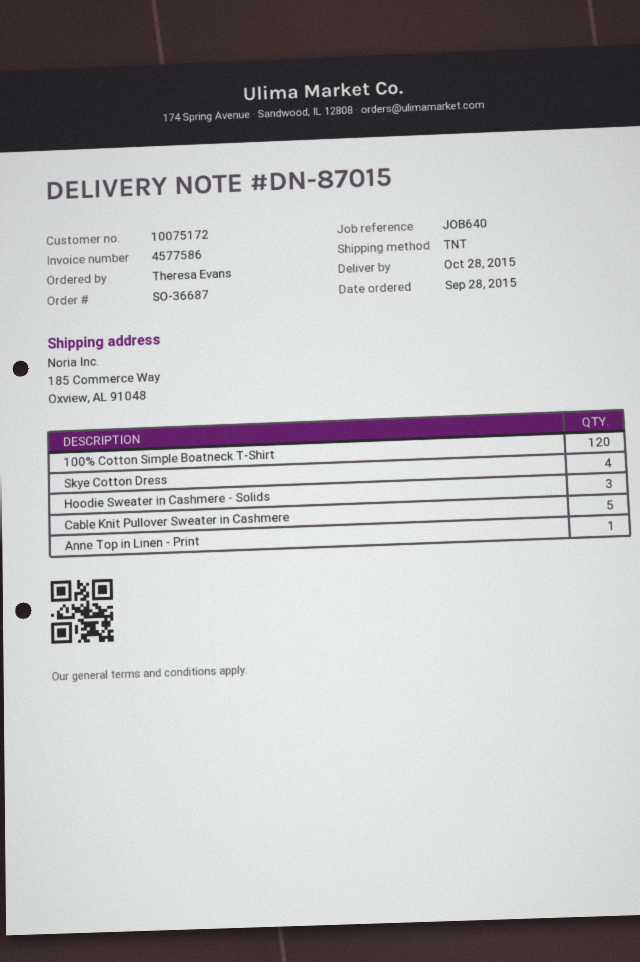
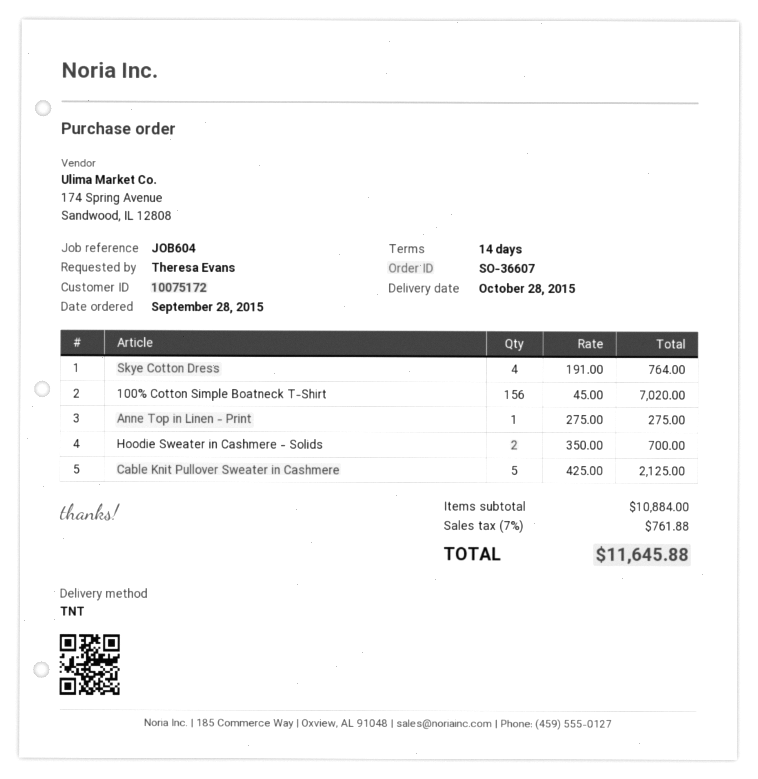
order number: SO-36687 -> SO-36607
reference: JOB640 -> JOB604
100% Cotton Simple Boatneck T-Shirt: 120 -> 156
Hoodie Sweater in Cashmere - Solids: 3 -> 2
==
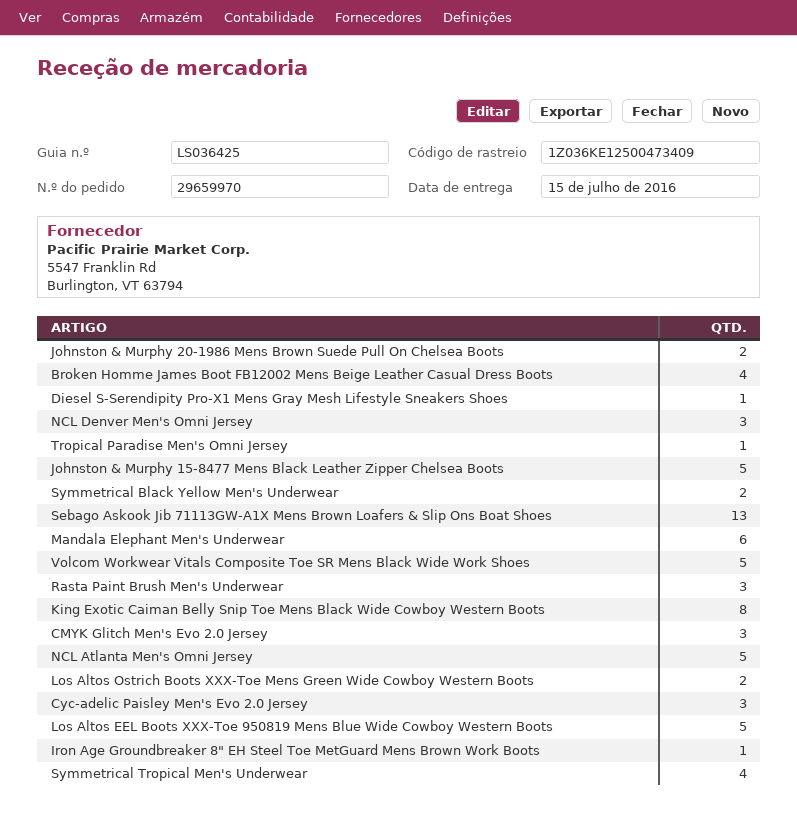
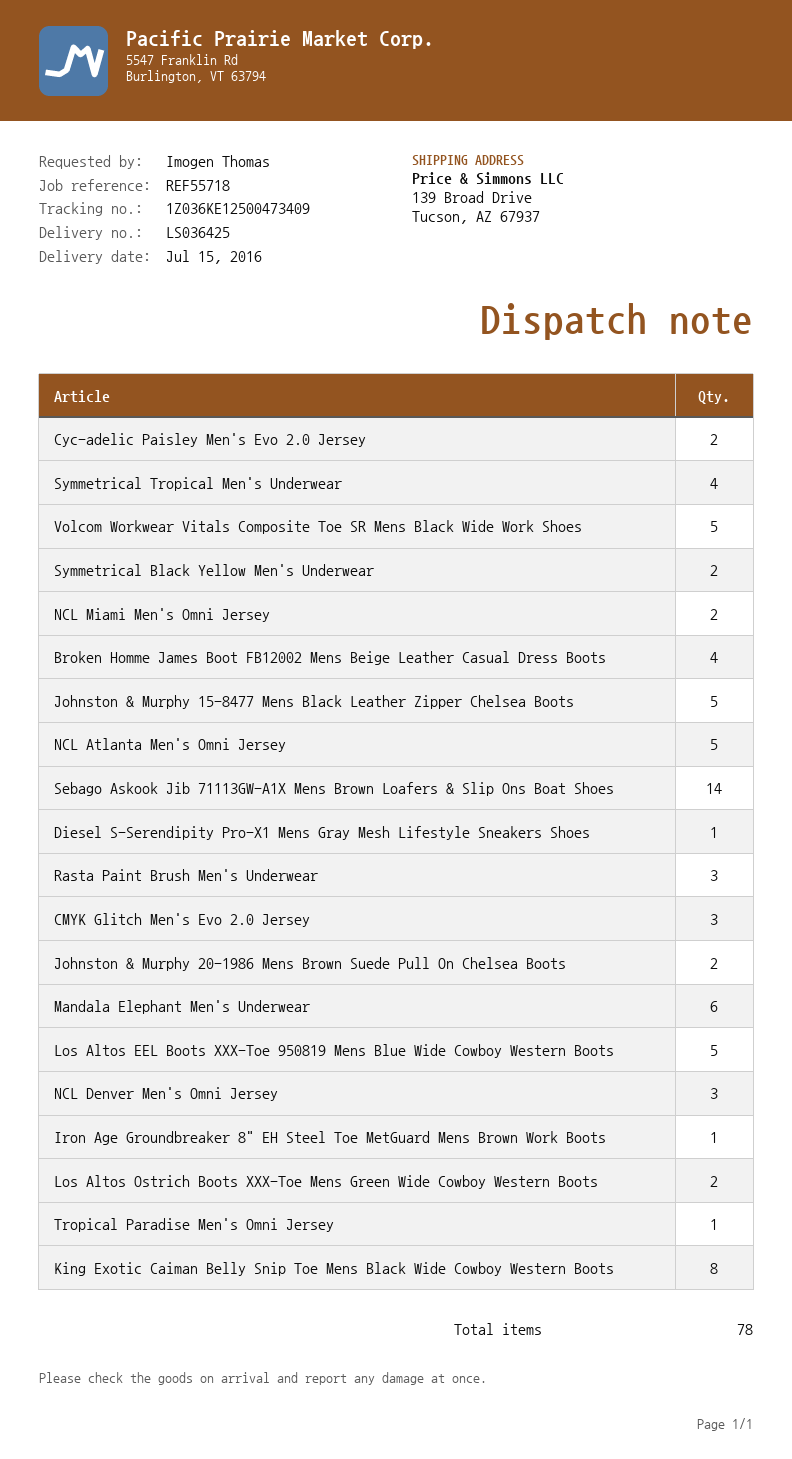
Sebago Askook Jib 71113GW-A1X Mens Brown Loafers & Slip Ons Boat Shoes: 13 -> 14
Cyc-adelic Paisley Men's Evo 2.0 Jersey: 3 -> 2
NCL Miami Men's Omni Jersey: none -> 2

About this task: Go through the material above, and wherever a line contains the string "Jersey", return it.

Written answer:
Cyc-adelic Paisley Men's Evo 2.0 Jersey: 3 -> 2
NCL Miami Men's Omni Jersey: none -> 2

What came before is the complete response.